→ Before-and-after change data
+++

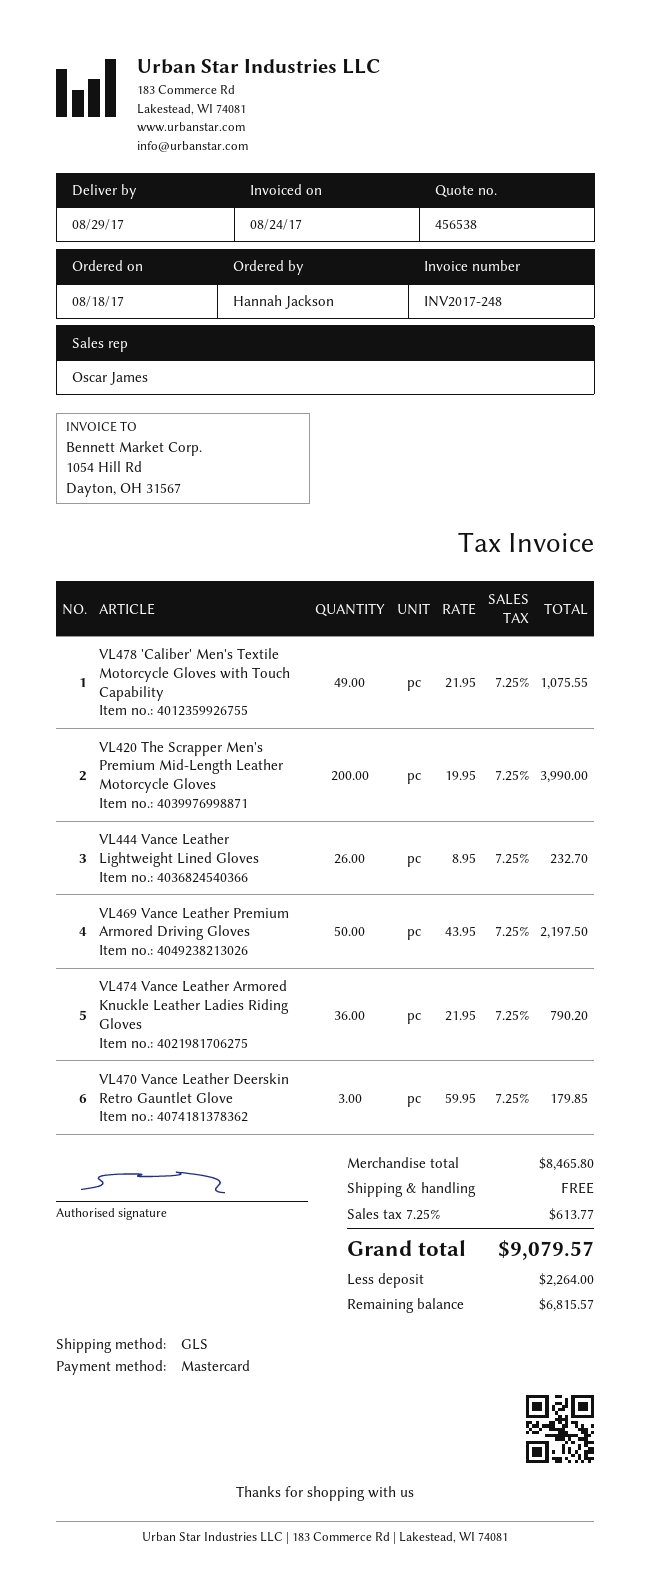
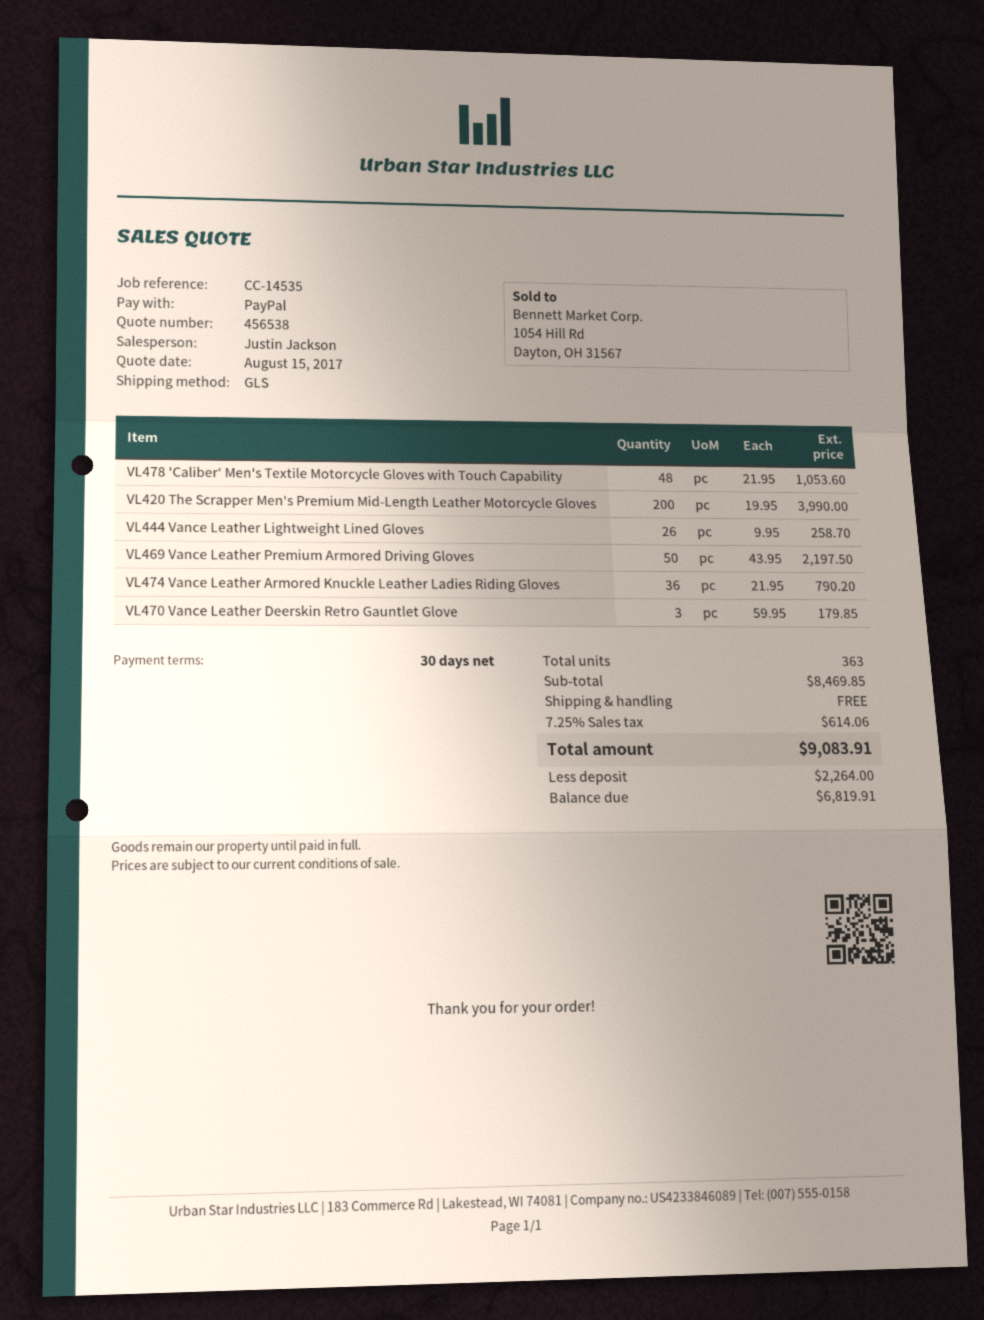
sales rep: Oscar James -> Justin Jackson
payment method: Mastercard -> PayPal
VL478 'Caliber' Men's Textile Motorcycle Gloves with Touch Capability: 49 x 21.95 = 1075.55 -> 48 x 21.95 = 1053.60
VL444 Vance Leather Lightweight Lined Gloves: 26 x 8.95 = 232.70 -> 26 x 9.95 = 258.70
subtotal: 8465.80 -> 8469.85
tax: 7.25% = 613.77 -> 7.25% = 614.06
total: 9079.57 -> 9083.91
balance: 6815.57 -> 6819.91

+++

→ Exercise description
Each line above that contains the string "Gloves" should be identified and copied.

→ Problem solution
VL478 'Caliber' Men's Textile Motorcycle Gloves with Touch Capability: 49 x 21.95 = 1075.55 -> 48 x 21.95 = 1053.60
VL444 Vance Leather Lightweight Lined Gloves: 26 x 8.95 = 232.70 -> 26 x 9.95 = 258.70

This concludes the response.